Got the right place? Yup, this looks like it. I’m about to meet TV’s grumpiest man, and his fixers have booked us a room in a fashionable media institute in Covent Garden. I peer through the frosted glass at what appears to be a hotel, a bistro, a therapy centre and a health farm all wrapped into one. It’s the kind of place where brunching executives can enjoy an organic chocolate bun and a milky stroppuccino while upstairs, in the anxiety suites, commissioning editors are being massaged, hypnotised and rebirthed from the comfort of their rowing machines.
I glance down the street. A dark figure is ambling towards me. His collar is turned up, his head is low over his chest and his face is obscured by a cap and thick glasses.

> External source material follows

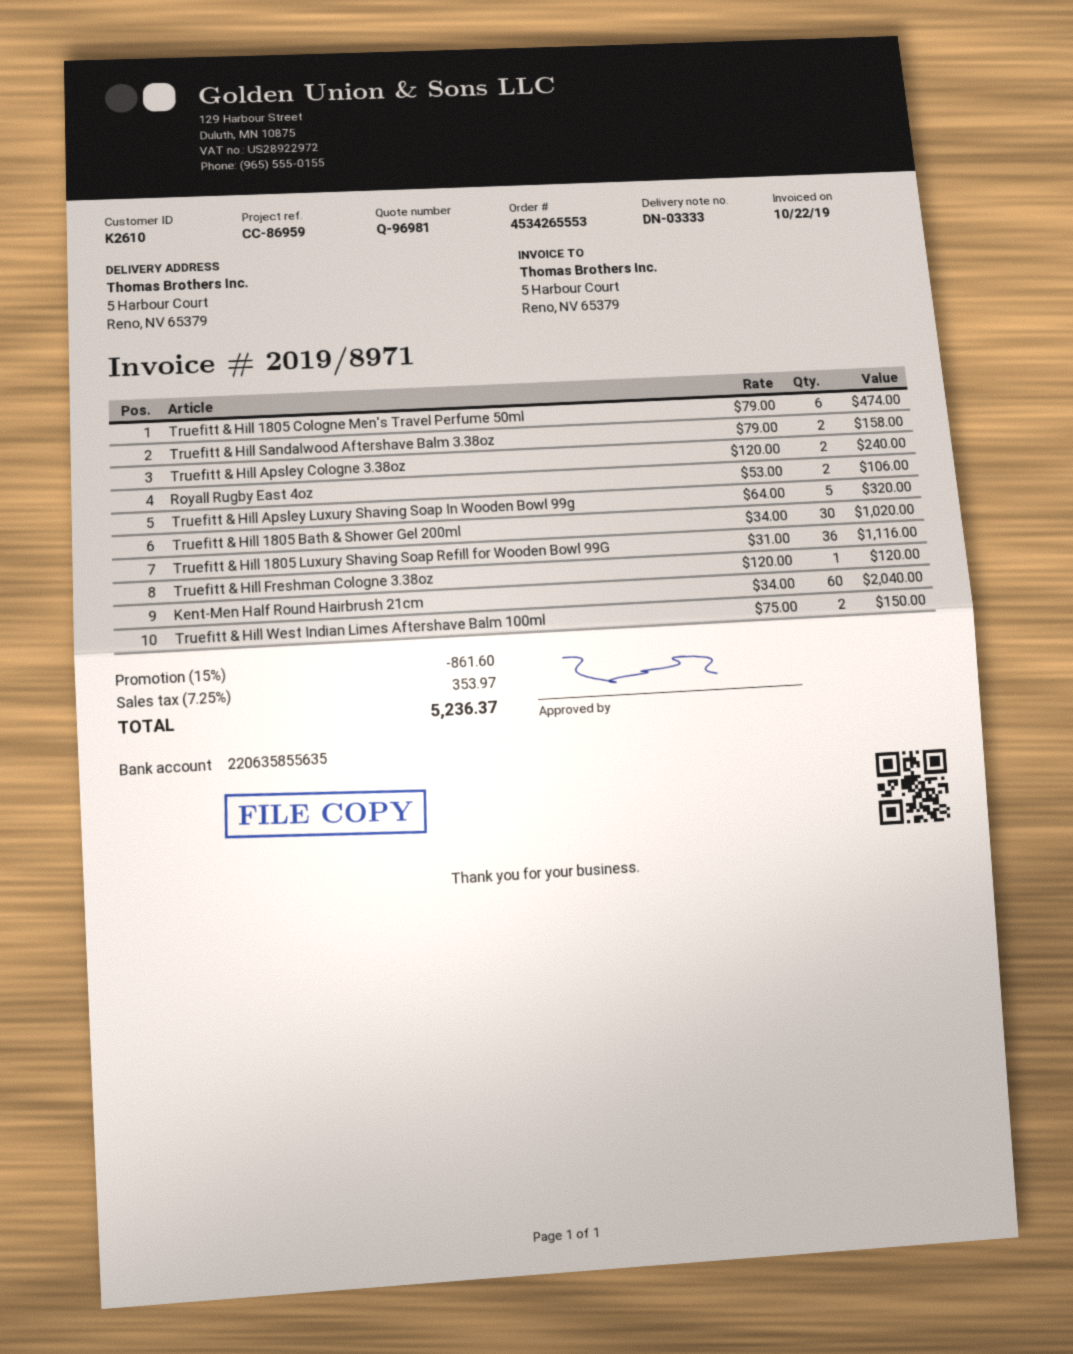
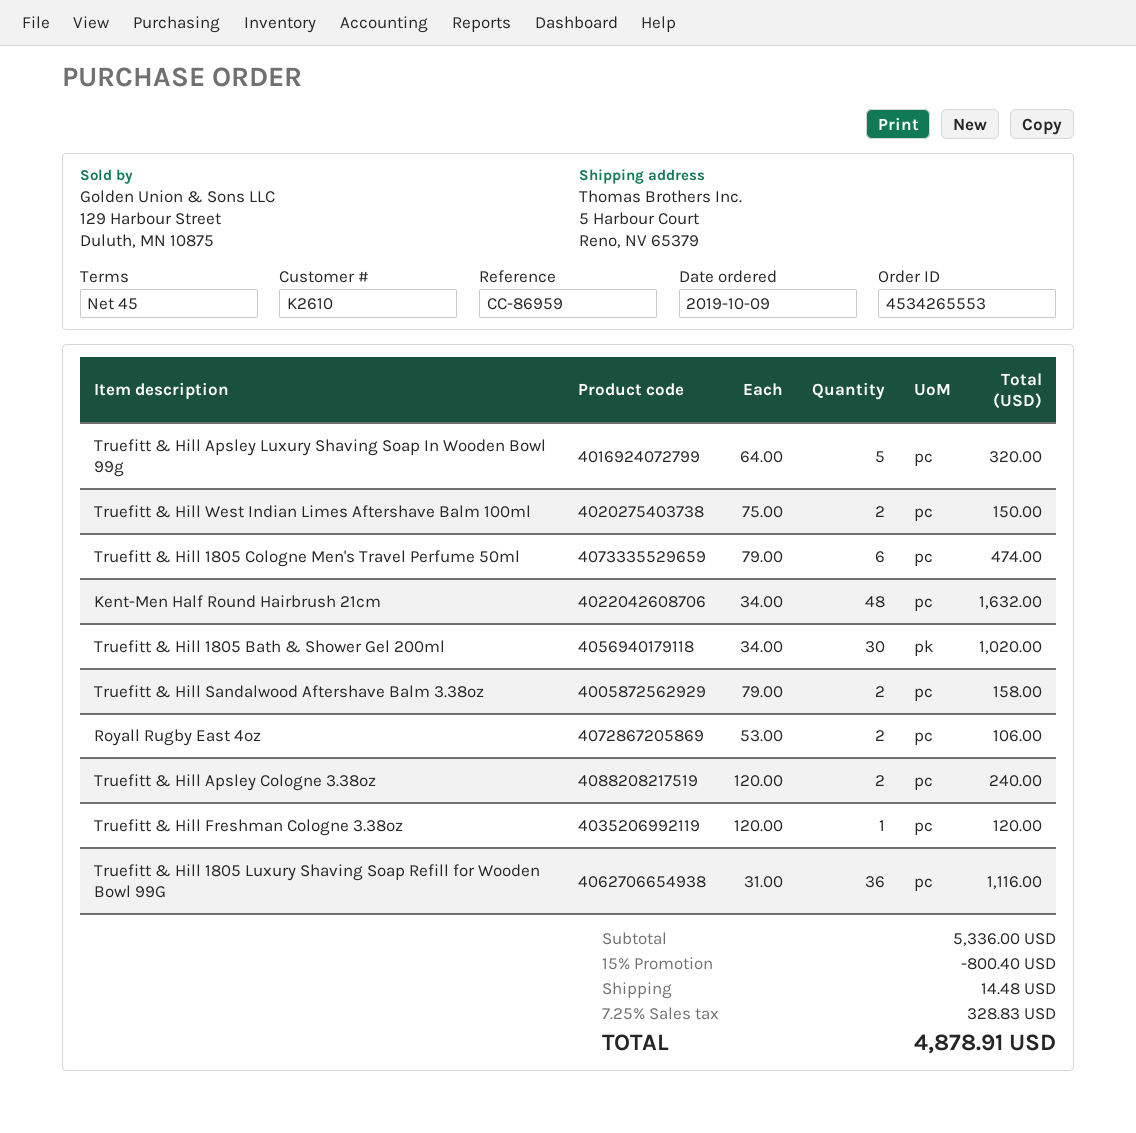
Kent-Men Half Round Hairbrush 21cm: 60 x 34.00 = 2040.00 -> 48 x 34.00 = 1632.00
discount: 15% = 861.60 -> 15% = 800.40
shipping: none -> 14.48
tax: 7.25% = 353.97 -> 7.25% = 328.83
total: 5236.37 -> 4878.91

Is that him? I think it is. I don’t believe it! Richard Wilson. He slips through the glass doors and greets a pair of beaming PR girls. I’d read somewhere that he was prickly but he seems perfectly genial and relaxed with them. A moment later, when I’m introduced, his face breaks into the smile that Victor Meldrew never gave. We’re escorted to the lift by tight-skirted usherettes and he keeps up a patter of jokey comments. In a trendy corridor we pass a log with spikes in it. ‘That’s the comfy sofa.’
And when we’re abandoned in a stylish and utterly cheerless conference room, he peers around grimly. ‘I’m here all afternoon. Talking about the play.’ ‘So this is a junket?’ I ask. He pauses, then tosses my words back at me with their meek English edges transformed into gnarled Scottish flints. ‘Yesss,’ he says, ‘this is a chunkit!’ But he makes it sound funny rather than aggressive. So we talk about the play. Whipping It Up is a satire set in the government whips’ office shortly after a general election which the Tories have won.